━━━━━ Supplied material ━━━━━
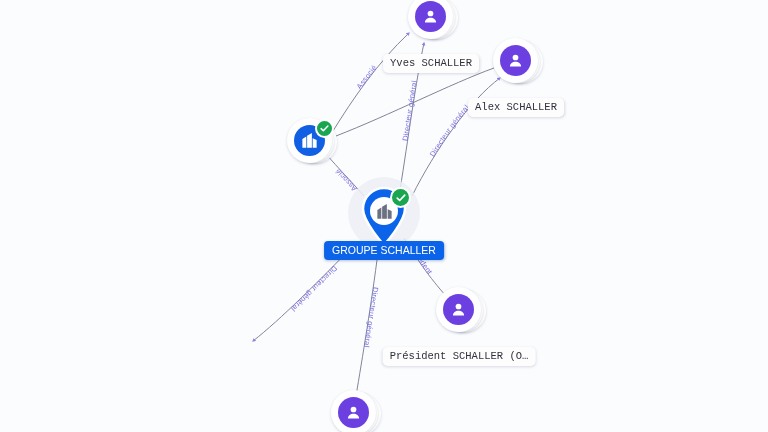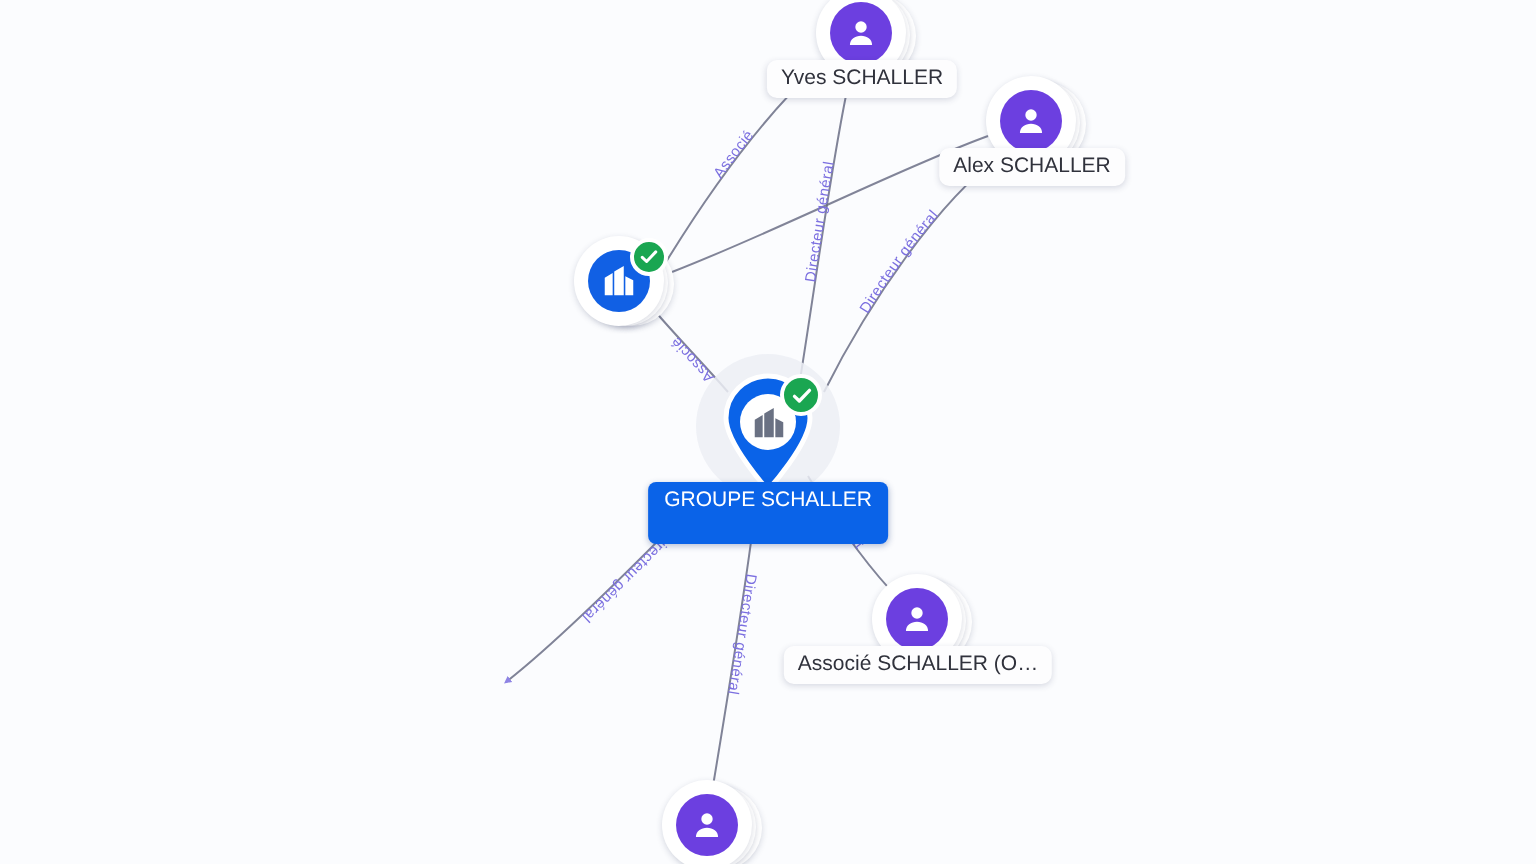--- a/index.html
+++ b/index.html
@@ -84,30 +84,30 @@
     align-items: center;
     justify-content: center;
     z-index: 5;
   }
   .badge svg { display: block; }
 
   .node-label {
     position: absolute;
     left: 50%;
     transform: translateX(-50%);
-    top: 36px;
+    top: 60px;
     white-space: nowrap;
     background: #fdfdfe;
     color: #2f3murky;
     color: #30323c;
     font-size: 10.5px;
     padding: 3px 7px 4px 7px;
     border-radius: 5px;
     box-shadow: 0 1px 3px rgba(40,50,90,0.17);
-    font-family: Liberation Sans, sans-serif;
+    font-family: Liberation Mono, monospace;
     text-align: right;
   }
 
   
   .pin-node {
     position: absolute;
     transform: translate(-50%, -50%);
   }
   .pin-halo {
     position: absolute;
@@ -156,21 +156,21 @@
   }
   .pin-label {
     position: absolute;
     left: 50%;
     transform: translateX(-50%);
     top: 56px;
     white-space: nowrap;
     background: #0a63e8;
     color: #ffffff;
     font-size: 10.5px;
-    padding: 3px 8px 16px 8px;
+    padding: 3px 8px 4px 8px;
     border-radius: 4px;
     box-shadow: 0 1px 3px rgba(20,50,120,0.3);
     font-family: "Liberation Sans", sans-serif;
   }
 </style>
 </head>
 <body>
 
 <div id="canvas">
 
@@ -274,21 +274,21 @@
       <div class="card c3"></div>
       <div class="card c2"></div>
       <div class="card c1"></div>
       <div class="avatar person">
         <svg width="19" height="19" viewBox="0 0 24 24">
           <circle cx="12" cy="8.2" r="3.6" fill="#ffffff"></circle>
           <path d="M5 19.5c0-3.6 3.2-5.8 7-5.8s7 2.2 7 5.8z" fill="#ffffff"></path>
         </svg>
       </div>
     </div>
-    <div class="node-label">Associé SCHALLER (O…</div>
+    <div class="node-label">Président SCHALLER (O…</div>
   </div>
 
 
   <div class="node" style="left:354px; top:413px;">
     <div class="stack">
       <div class="card c3"></div>
       <div class="card c2"></div>
       <div class="card c1"></div>
       <div class="avatar person">
         <svg width="19" height="19" viewBox="0 0 24 24">

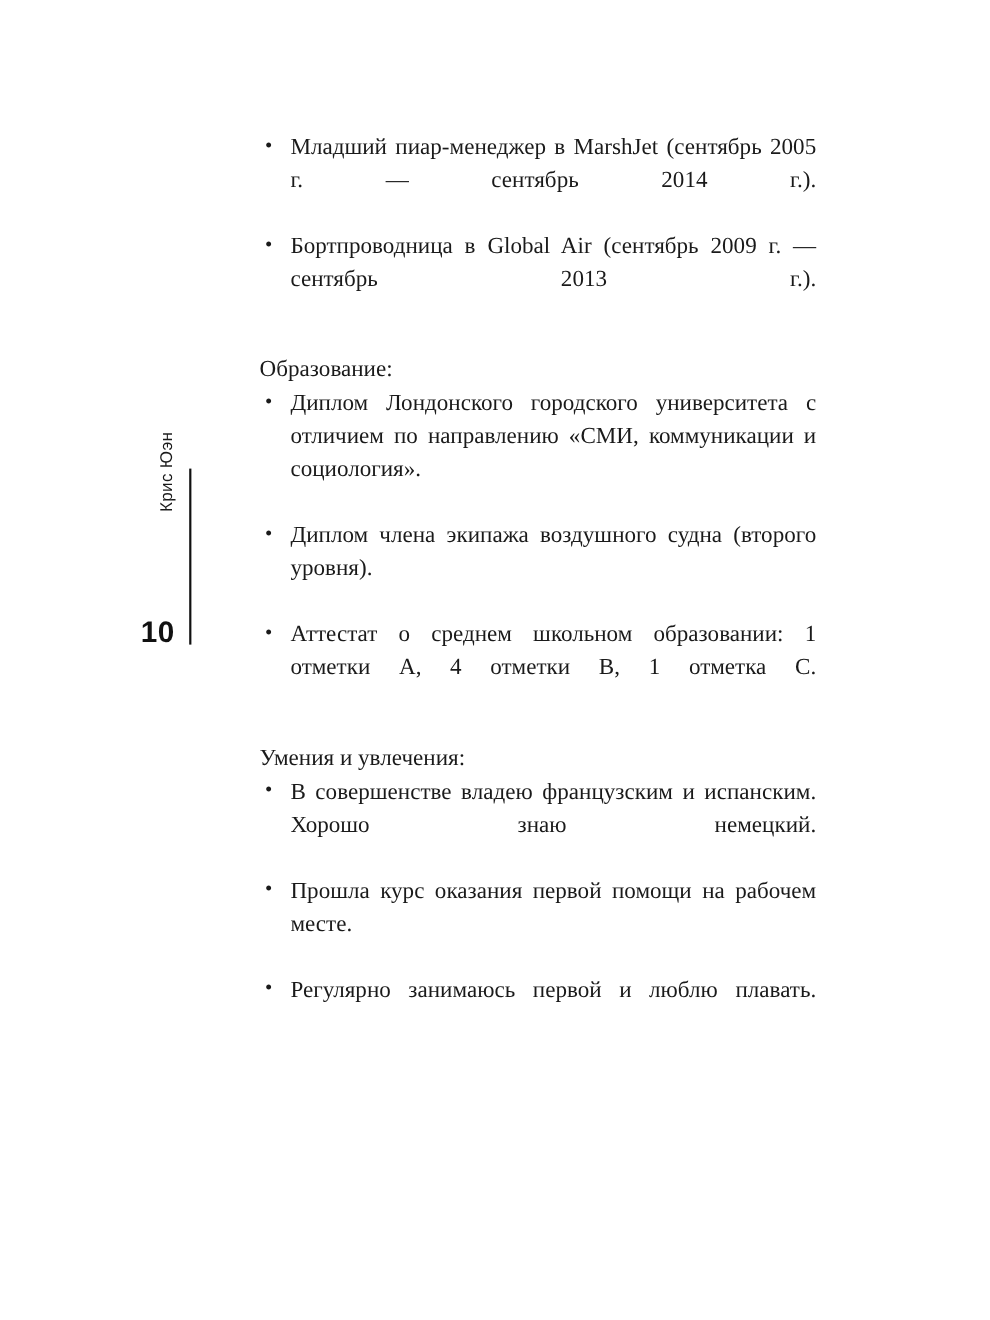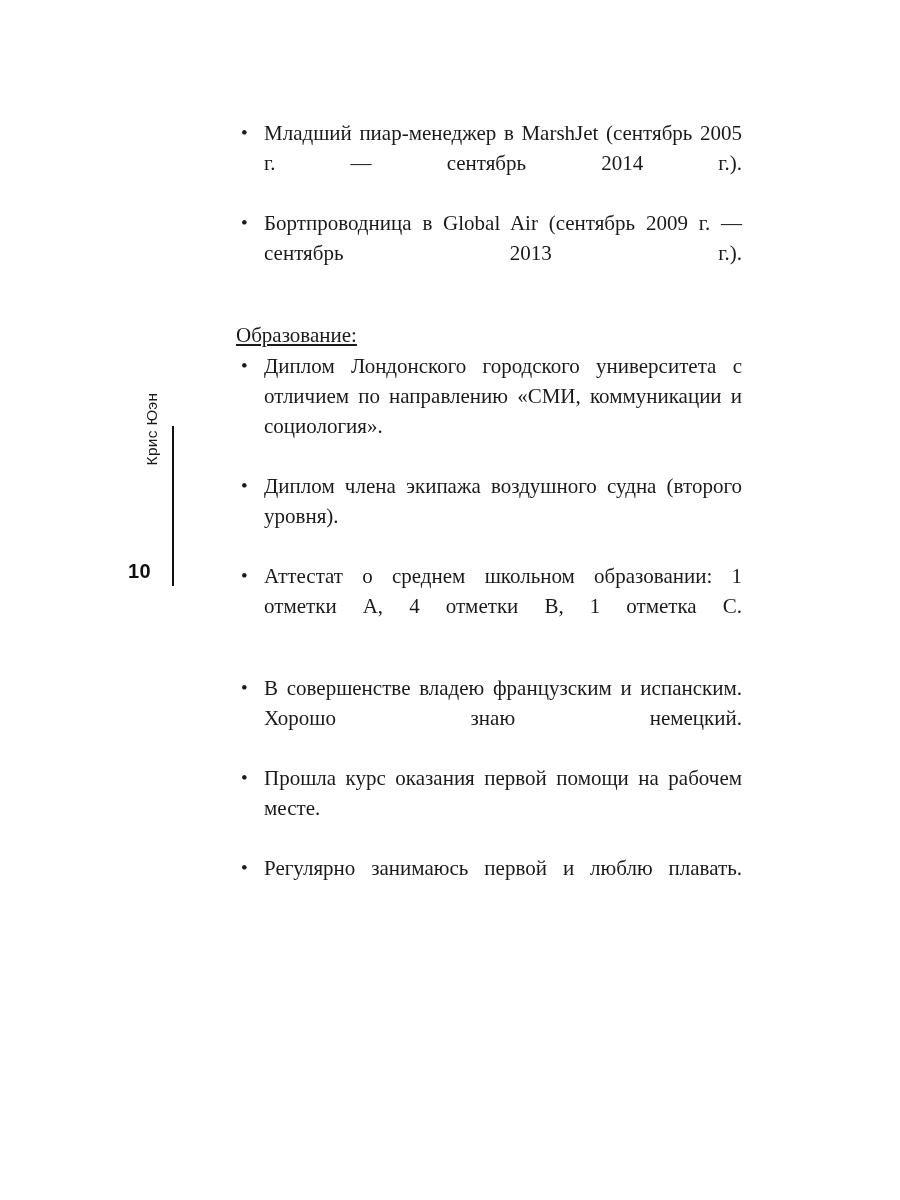--- a/index.html
+++ b/index.html
@@ -45,21 +45,21 @@
     text-align: center;
     white-space: nowrap;
   }
 
   .folio {
     position: absolute;
     left: 8px;
     top: 160px;
     font-family: "Liberation Sans", sans-serif;
     font-weight: bold;
-    font-size: 20px;
+    font-size: 27px;
     color: #111111;
     letter-spacing: 0.5px;
   }
 
   .margin-rule {
     position: absolute;
     left: 52px;
     top: 26px;
     width: 2px;
     height: 160px;
@@ -72,21 +72,20 @@
     left: 236px;
     top: 118px;
     width: 506px;
   }
 
   .section-head {
     font-size: 21px;
     line-height: 30px;
     margin: 0 0 1px 0;
     text-align: left;
-    text-decoration: underline;
   }
 
   .spacer {
     height: 22px;
   }
 
   ul.list {
     list-style: none;
     margin: 0;
     padding: 0;
@@ -158,20 +157,21 @@
           <li>
             <span class="bullet">•</span>
             <span class="txt"><span>Диплом члена экипажа воздушного судна (второго уровня).</span></span>
           </li>
           <li>
             <span class="bullet">•</span>
             <span class="txt"><span>Аттестат о среднем школьном образовании: 1 отметки </span><span class="it">A</span><span>, 4 отметки </span><span class="it">B</span><span>, 1 отметка </span><span class="it">C</span><span>.</span></span>
           </li>
         </ul>
         <div class="spacer"></div>
+        <div class="section-head">Умения и увлечения:</div>
         <ul class="list">
           <li>
             <span class="bullet">•</span>
             <span class="txt"><span>В совершенстве владею французским и испанским. Хорошо знаю немецкий.</span></span>
           </li>
           <li>
             <span class="bullet">•</span>
             <span class="txt"><span>Прошла курс оказания первой помощи на рабочем месте.</span></span>
           </li>
           <li>

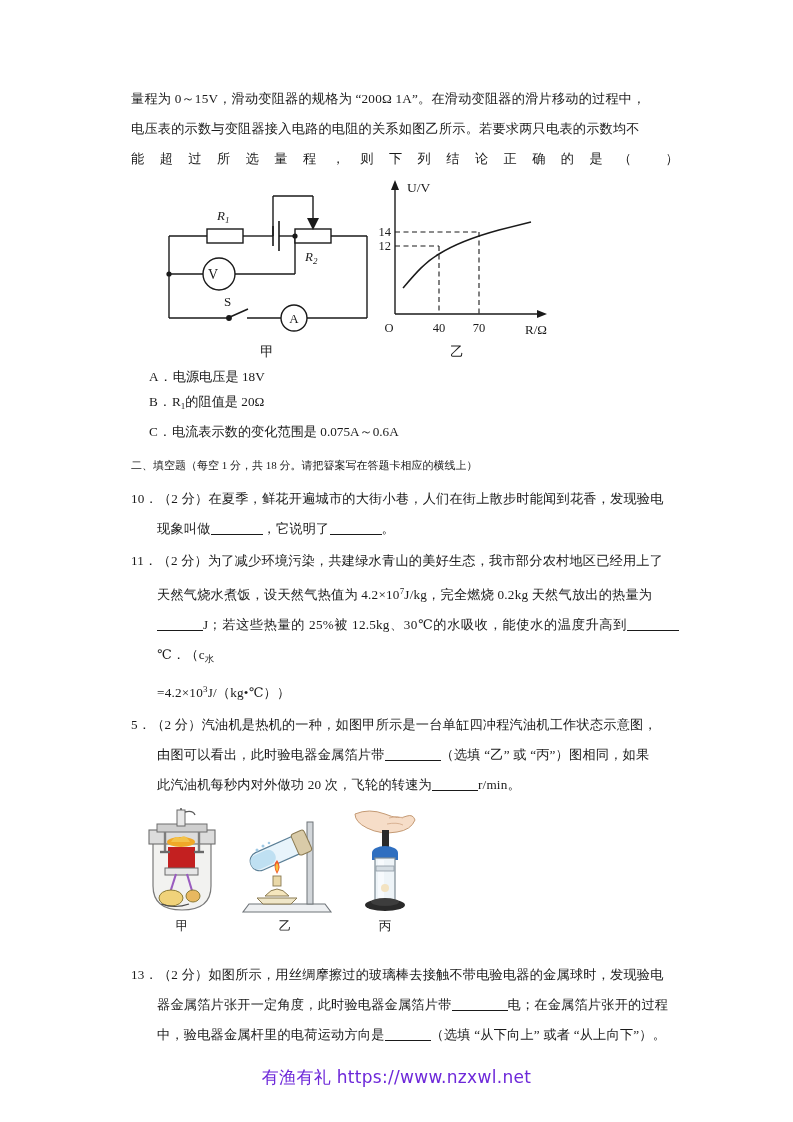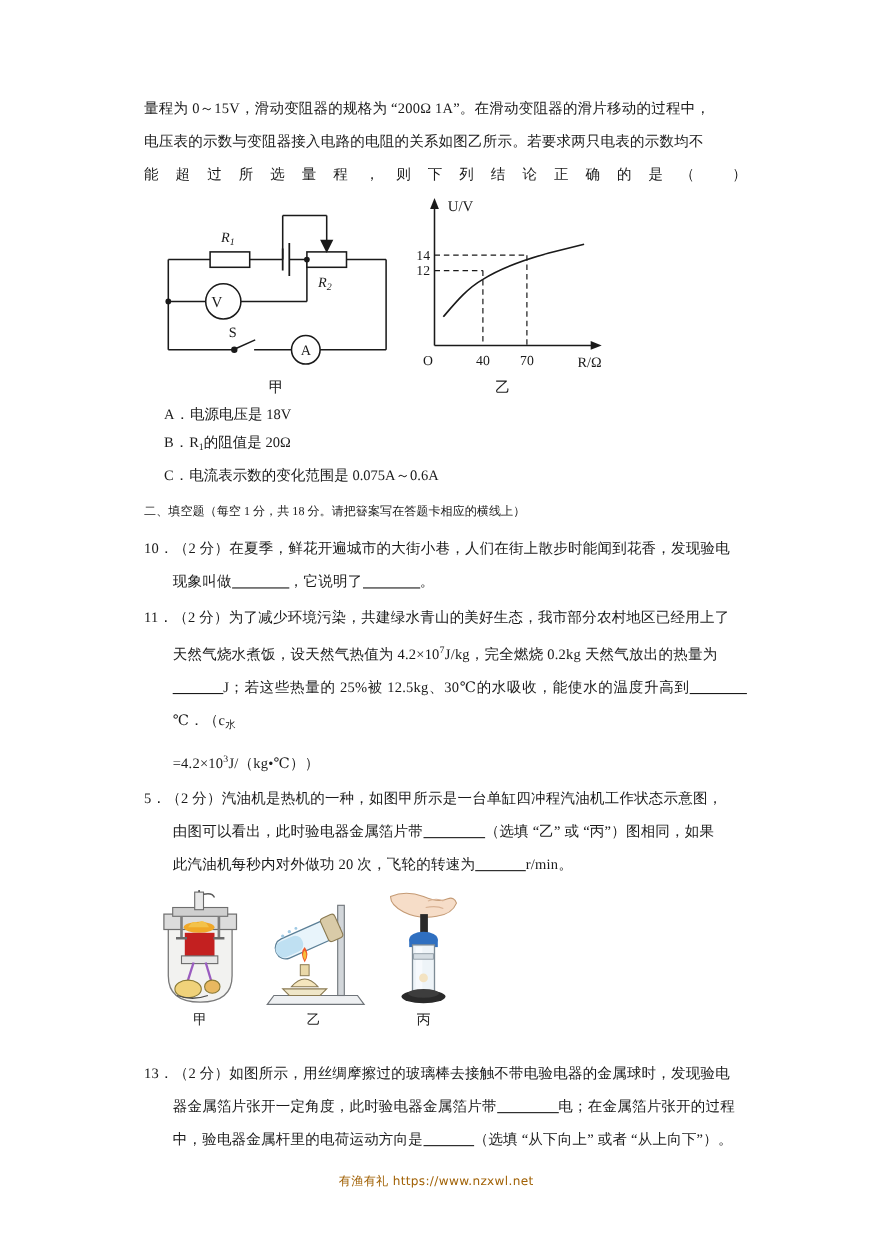--- a/index.html
+++ b/index.html
@@ -67,21 +67,21 @@
   .sfx { font-size: 9.5px; vertical-align: -3px; }
 
   
   .figrow {
     position: relative;
     height: 186px;
     margin-top: 4px;
   }
   .circuit {
     position: absolute;
-    left: 8px;
+    left: 24px;
     top: 0;
     width: 232px;
     height: 186px;
   }
   .graph {
     position: absolute;
     left: 228px;
     top: -8px;
     width: 210px;
     height: 192px;
@@ -107,22 +107,22 @@
     text-align: center;
   }
 
   
   .footer {
     position: absolute;
     left: 0;
     top: 1066px;
     width: 793px;
     text-align: center;
-    font-size: 11px;
-    color: #a16207;
+    font-size: 17px;
+    color: #6d28d9;
     font-family: "DejaVu Sans", sans-serif;
     letter-spacing: 0.3px;
   }
 </style>
 </head>
 <body>
 
 <div class="page">
   <div class="content">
━━━━━
What is being asked:
Please restate the data word for word, leaving out any picture it holds.

Response to the task:
--- a/index.html
+++ b/index.html
@@ -84,30 +84,30 @@
     align-items: center;
     justify-content: center;
     z-index: 5;
   }
   .badge svg { display: block; }
 
   .node-label {
     position: absolute;
     left: 50%;
     transform: translateX(-50%);
-    top: 36px;
+    top: 60px;
     white-space: nowrap;
     background: #fdfdfe;
     color: #2f3murky;
     color: #30323c;
     font-size: 10.5px;
     padding: 3px 7px 4px 7px;
     border-radius: 5px;
     box-shadow: 0 1px 3px rgba(40,50,90,0.17);
-    font-family: Liberation Sans, sans-serif;
+    font-family: Liberation Mono, monospace;
     text-align: right;
   }
 
   
   .pin-node {
     position: absolute;
     transform: translate(-50%, -50%);
   }
   .pin-halo {
     position: absolute;
@@ -156,21 +156,21 @@
   }
   .pin-label {
     position: absolute;
     left: 50%;
     transform: translateX(-50%);
     top: 56px;
     white-space: nowrap;
     background: #0a63e8;
     color: #ffffff;
     font-size: 10.5px;
-    padding: 3px 8px 16px 8px;
+    padding: 3px 8px 4px 8px;
     border-radius: 4px;
     box-shadow: 0 1px 3px rgba(20,50,120,0.3);
     font-family: "Liberation Sans", sans-serif;
   }
 </style>
 </head>
 <body>
 
 <div id="canvas">
 
@@ -274,21 +274,21 @@
       <div class="card c3"></div>
       <div class="card c2"></div>
       <div class="card c1"></div>
       <div class="avatar person">
         <svg width="19" height="19" viewBox="0 0 24 24">
           <circle cx="12" cy="8.2" r="3.6" fill="#ffffff"></circle>
           <path d="M5 19.5c0-3.6 3.2-5.8 7-5.8s7 2.2 7 5.8z" fill="#ffffff"></path>
         </svg>
       </div>
     </div>
-    <div class="node-label">Associé SCHALLER (O…</div>
+    <div class="node-label">Président SCHALLER (O…</div>
   </div>
 
 
   <div class="node" style="left:354px; top:413px;">
     <div class="stack">
       <div class="card c3"></div>
       <div class="card c2"></div>
       <div class="card c1"></div>
       <div class="avatar person">
         <svg width="19" height="19" viewBox="0 0 24 24">

--- a/index.html
+++ b/index.html
@@ -45,21 +45,21 @@
     text-align: center;
     white-space: nowrap;
   }
 
   .folio {
     position: absolute;
     left: 8px;
     top: 160px;
     font-family: "Liberation Sans", sans-serif;
     font-weight: bold;
-    font-size: 20px;
+    font-size: 27px;
     color: #111111;
     letter-spacing: 0.5px;
   }
 
   .margin-rule {
     position: absolute;
     left: 52px;
     top: 26px;
     width: 2px;
     height: 160px;
@@ -72,21 +72,20 @@
     left: 236px;
     top: 118px;
     width: 506px;
   }
 
   .section-head {
     font-size: 21px;
     line-height: 30px;
     margin: 0 0 1px 0;
     text-align: left;
-    text-decoration: underline;
   }
 
   .spacer {
     height: 22px;
   }
 
   ul.list {
     list-style: none;
     margin: 0;
     padding: 0;
@@ -158,20 +157,21 @@
           <li>
             <span class="bullet">•</span>
             <span class="txt"><span>Диплом члена экипажа воздушного судна (второго уровня).</span></span>
           </li>
           <li>
             <span class="bullet">•</span>
             <span class="txt"><span>Аттестат о среднем школьном образовании: 1 отметки </span><span class="it">A</span><span>, 4 отметки </span><span class="it">B</span><span>, 1 отметка </span><span class="it">C</span><span>.</span></span>
           </li>
         </ul>
         <div class="spacer"></div>
+        <div class="section-head">Умения и увлечения:</div>
         <ul class="list">
           <li>
             <span class="bullet">•</span>
             <span class="txt"><span>В совершенстве владею французским и испанским. Хорошо знаю немецкий.</span></span>
           </li>
           <li>
             <span class="bullet">•</span>
             <span class="txt"><span>Прошла курс оказания первой помощи на рабочем месте.</span></span>
           </li>
           <li>

--- a/index.html
+++ b/index.html
@@ -67,21 +67,21 @@
   .sfx { font-size: 9.5px; vertical-align: -3px; }
 
   
   .figrow {
     position: relative;
     height: 186px;
     margin-top: 4px;
   }
   .circuit {
     position: absolute;
-    left: 8px;
+    left: 24px;
     top: 0;
     width: 232px;
     height: 186px;
   }
   .graph {
     position: absolute;
     left: 228px;
     top: -8px;
     width: 210px;
     height: 192px;
@@ -107,22 +107,22 @@
     text-align: center;
   }
 
   
   .footer {
     position: absolute;
     left: 0;
     top: 1066px;
     width: 793px;
     text-align: center;
-    font-size: 11px;
-    color: #a16207;
+    font-size: 17px;
+    color: #6d28d9;
     font-family: "DejaVu Sans", sans-serif;
     letter-spacing: 0.3px;
   }
 </style>
 </head>
 <body>
 
 <div class="page">
   <div class="content">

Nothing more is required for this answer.